Она демонстративно огляделась, как будто ожидала, что из-под сени растущих у залива сосен выскочит стайка дриад, преследуемая сластолюбивым фавном.
– Вы не знаете толка в постельных утехах. Утратили сокровенное знание давным-давно, в эпоху ваших отвратительных рыцарей и их свиномордых дам. Проклятые ханжи.
– Я пришел поговорить не о прискорбном падении нравов.
– Знаю, зачем пришел. Знать – это, понимаешь ли, моя специальность, что бы там ни звездел ваш начальничек. Ну, допустим. Ты хочешь найти убийцу.
– Я хочу найти Попутчика. Пожирателя душ.
– Ой, как пафосно, – усмехнулась богиня. – А сам-то?
– Что – сам?
– Чем ты занимаешься сам? Все вы, собаченьки? Куда вы деваете своих беглецов?
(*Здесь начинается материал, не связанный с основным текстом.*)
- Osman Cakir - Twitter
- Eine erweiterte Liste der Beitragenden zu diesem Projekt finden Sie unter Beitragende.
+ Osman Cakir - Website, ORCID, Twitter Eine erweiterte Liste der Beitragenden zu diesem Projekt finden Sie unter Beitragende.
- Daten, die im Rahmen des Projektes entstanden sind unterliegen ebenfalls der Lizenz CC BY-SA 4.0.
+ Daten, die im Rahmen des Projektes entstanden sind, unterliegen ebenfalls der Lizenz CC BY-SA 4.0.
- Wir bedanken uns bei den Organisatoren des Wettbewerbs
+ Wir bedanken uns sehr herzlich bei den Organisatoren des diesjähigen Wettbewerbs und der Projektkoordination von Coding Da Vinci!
Не в приют же, ха-ха, сдаете?
Добравшись до сердца черного козленка, лежавшего на дне пакета с куриной требухой, богиня не стала есть приношение – лишь надкусила и принялась размазывать по лицу и груди свежую кровь. Так, вероятно, кокетка времен Короля-Солнца припудривала щеки и бюст. Зрелище это, следовало признать, было довольно отвратным.
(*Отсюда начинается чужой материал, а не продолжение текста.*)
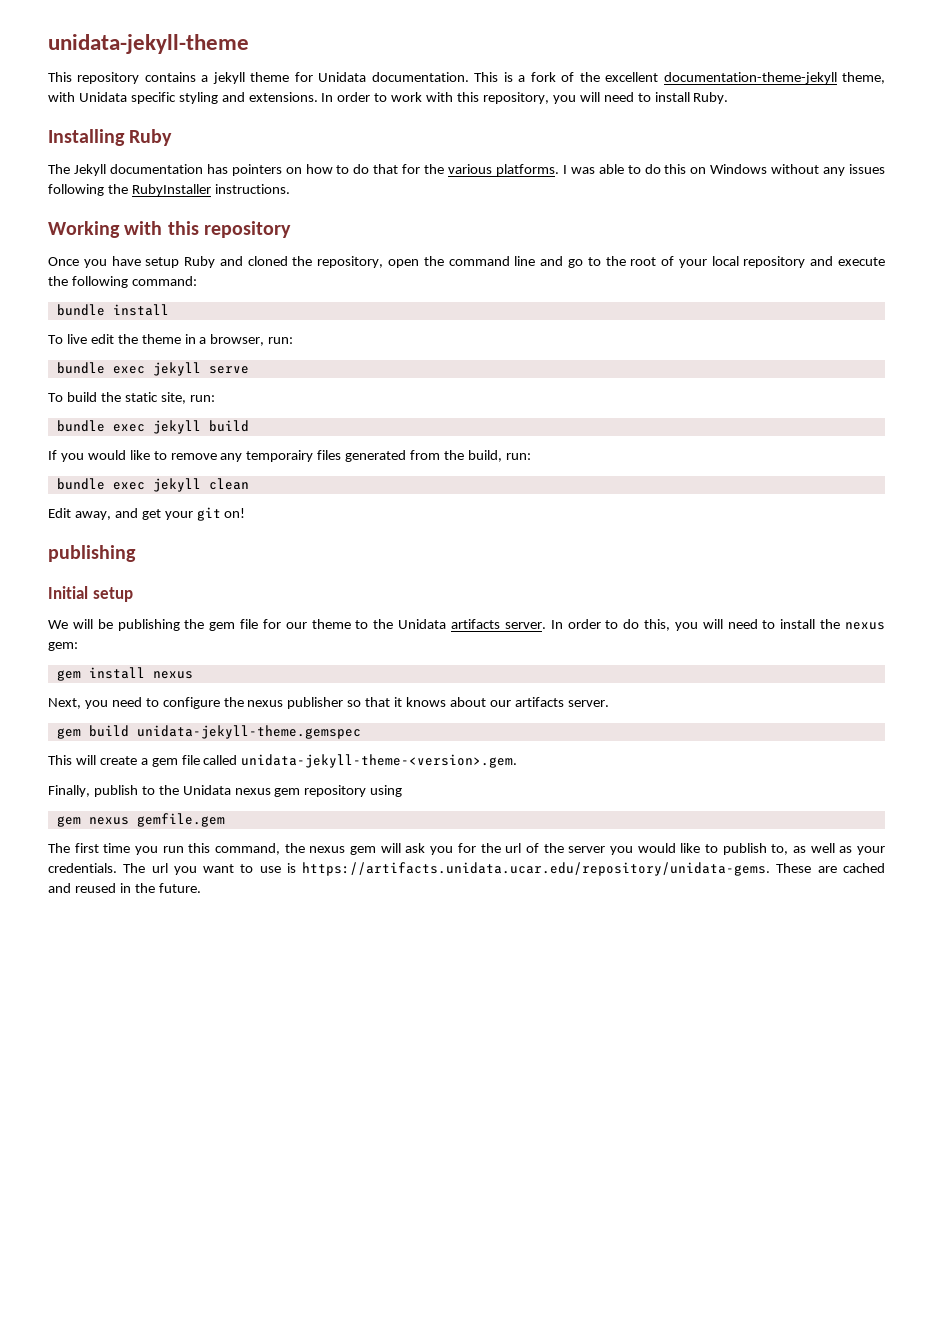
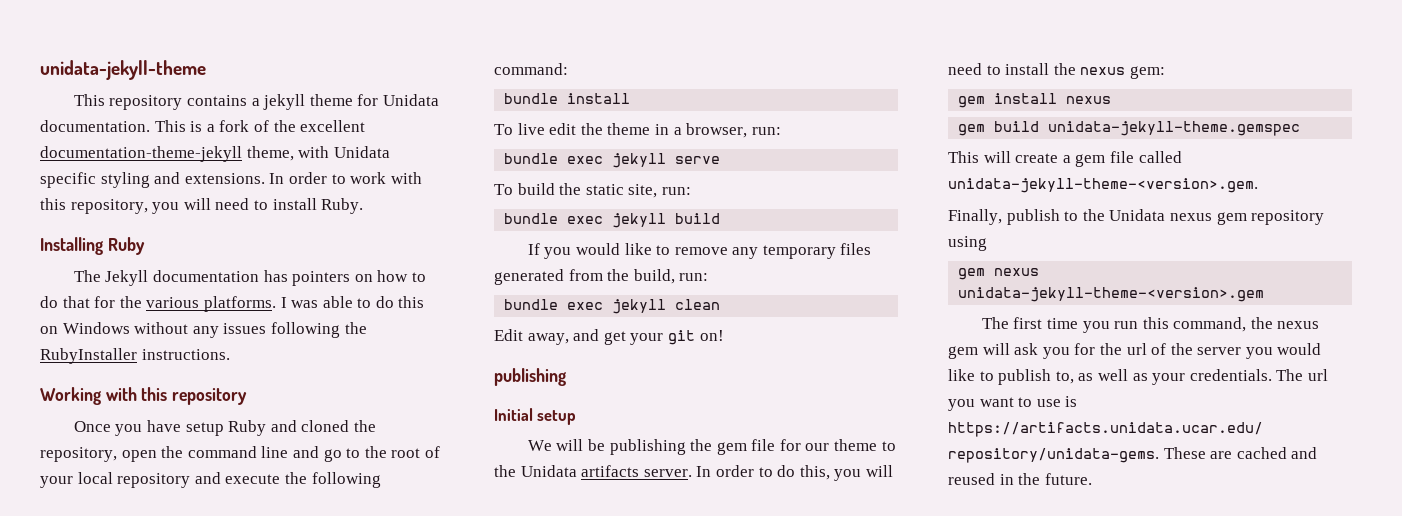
- If you would like to remove any temporairy files generated from the build, run:
+ If you would like to remove any temporary files generated from the build, run:
- Next, you need to configure the nexus publisher so that it knows about our artifacts server.
- gem nexus gemfile.gem
+ gem nexus unidata-jekyll-theme-<version>.gem

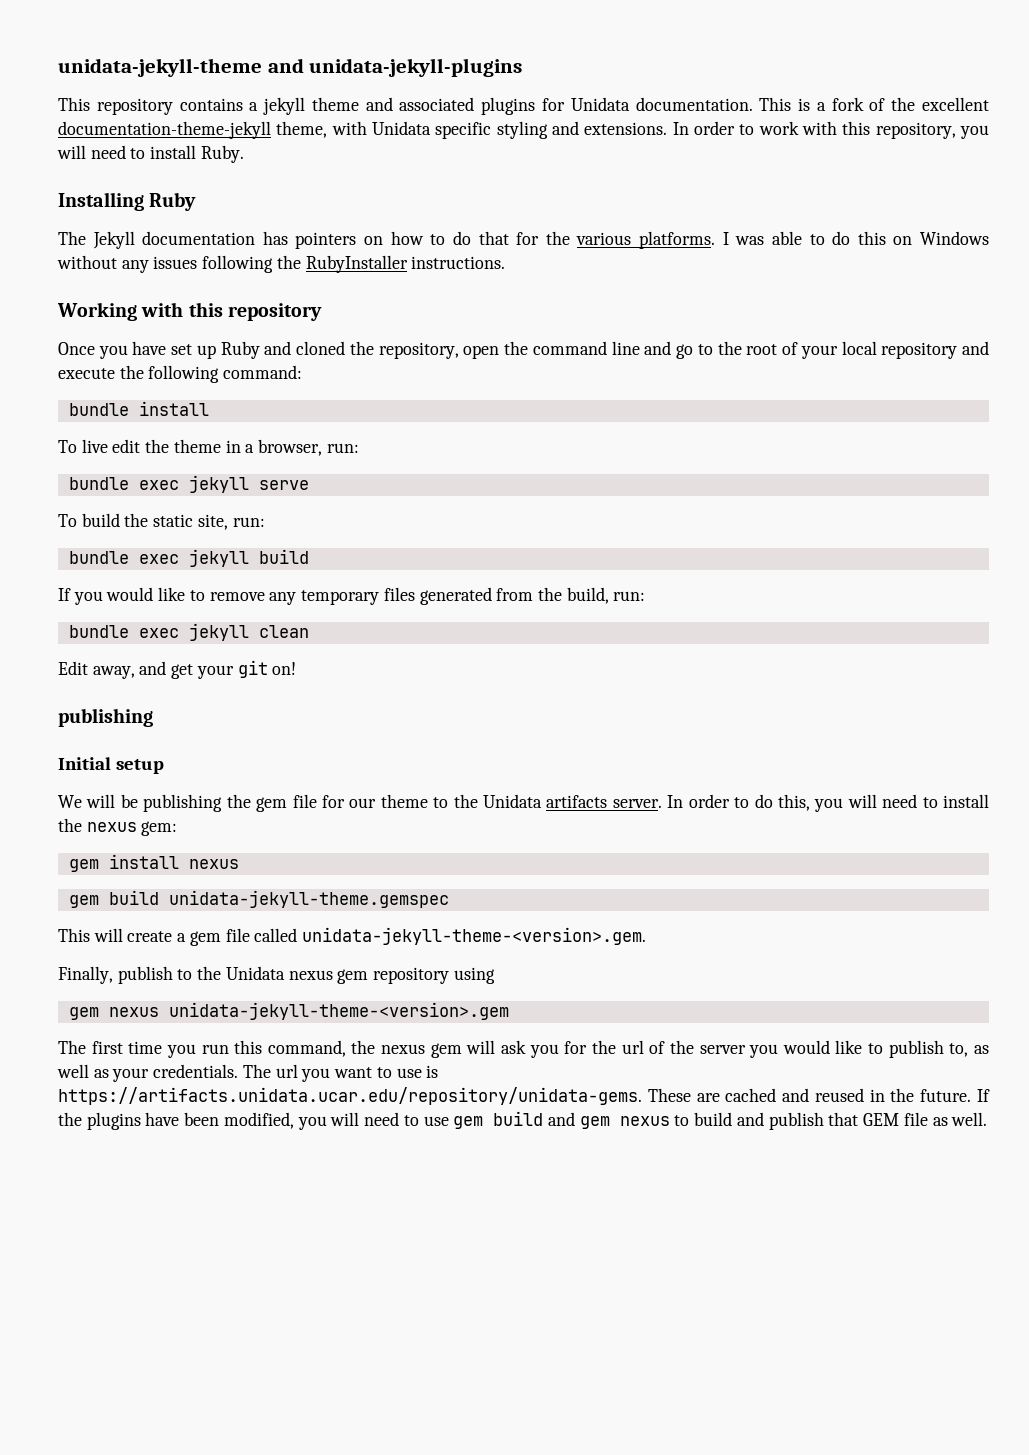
- unidata-jekyll-theme
+ unidata-jekyll-theme and unidata-jekyll-plugins
- This repository contains a jekyll theme for Unidata documentation.
+ This repository contains a jekyll theme and associated plugins for Unidata documentation.
- Once you have setup Ruby and cloned the repository, open the command line and go to the root of your local repository and execute the following command:
+ Once you have set up Ruby and cloned the repository, open the command line and go to the root of your local repository and execute the following command:
+ If the plugins have been modified, you will need to use gem build and gem nexus to build and publish that GEM file as well.

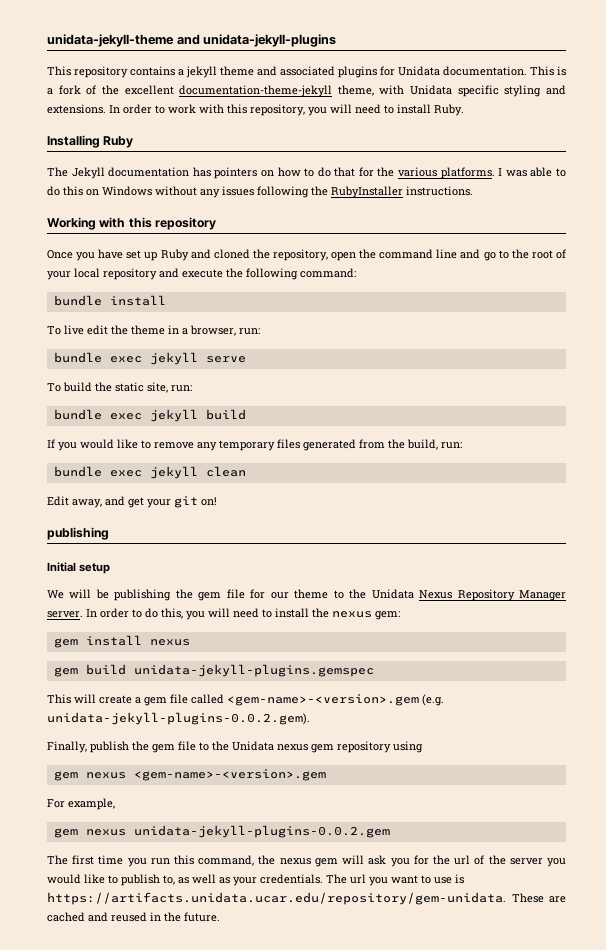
- We will be publishing the gem file for our theme to the Unidata artifacts server.
+ We will be publishing the gem file for our theme to the Unidata Nexus Repository Manager server.
- gem build unidata-jekyll-theme.gemspec
+ gem build unidata-jekyll-plugins.gemspec
- This will create a gem file called unidata-jekyll-theme-<version>.gem.
+ This will create a gem file called <gem-name>-<version>.gem (e.g. unidata-jekyll-plugins-0.0.2.gem).
- Finally, publish to the Unidata nexus gem repository using
+ Finally, publish the gem file to the Unidata nexus gem repository using
- gem nexus unidata-jekyll-theme-<version>.gem
+ gem nexus <gem-name>-<version>.gem
+ For example,
+ gem nexus unidata-jekyll-plugins-0.0.2.gem
- The url you want to use is https://artifacts.unidata.ucar.edu/repository/unidata-gems. These are cached and reused in the future. If the plugins have been modified, you will need to use gem build and gem nexus to build and publish that GEM file as well.
+ The url you want to use is https://artifacts.unidata.ucar.edu/repository/gem-unidata. These are cached and reused in the future.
– Не в приют, ха-ха. Но это другое, – ответил экзорцист, подбирая опустевший пакет, сминая и запихивая в карман.
Дурацкая привычка, Маринина, – не мусорить на природе.
– Почему? Какая разница для бессмертных между живыми и мертвыми? Человеческий психос пахнет одинаково что в соме, что в серых чертогах Элисиума.
– Неправда. Сама предпочитаешь свежатинку.
– Ну, допустим, – капризно скривила губы богиня. – Зачем тебе я?
– Ты же говорила: знать – твоя специальность.
– А ты тоже хочешь все знать?
Улыбка богини стала чарующей. Она не сделала ни шага – и все же почему-то оказалась рядом. Прохладные пальцы прошлись по его лицу, защекотали грудь под рубашкой. И даже резкий запах крови не портил ее, но экзорцист чувствовал куда более сильную, застарелую вонь. Под всеми ее духами и туманами она была и оставалась древним чудовищем, для которого Психопомп и все его братья и сестры – лишь бабочки-однодневки. Трехтелая была всегда и пребудет всегда.
Богиня опустила руку и беззастенчиво ощупала ширинку смертного.
– Не возбуждаю, значит, – вздохнула она. – Совсем ты через свою Маринку ослаб чреслами…
– Ты себя хоть когда-нибудь нюхала?
– А ты себя, пес? От тебя разит падалью не меньше, чем от Танатоса.
– Особенности профессии.
– Ты и правда так считаешь? – расхохоталась она.
Неожиданно звонким, девичьим смехом. Проснувшиеся в сосняке белки заметались от ужаса.
– Собачка, фас! Ты знаешь, кого искать.
– Нет.
– Да. Он говорил сегодня с тобой. Он может тебя просветить… но помни: найдя, познаешь отчаяние и горе!
– Да вы что, сговорились все?!
Ответа не последовало. Встрепенувшись, экзорцист снова взглянул в небо. Там луна безмятежно продолжала свой путь, кутаясь в серую мантию облаков.
– Спасибо, Трехтелая, – выдохнул он. – В следующий раз принесу тебе горластого черного петуха.
«Сам ты петух», – беззлобно откликнулись небеса, и холодный ветерок, забравшийся под плащ, лизнул позвоночник.
* * *
В шесть утра тебя будит телефонный звонок. За окном висит предрассветная хмарь, дождь сменился туманом. Телефон на прикроватной тумбочке – древний монстр из черного пластика – неистово наяривает. Сухой голос Розенкранца в трубке странно обеспокоен.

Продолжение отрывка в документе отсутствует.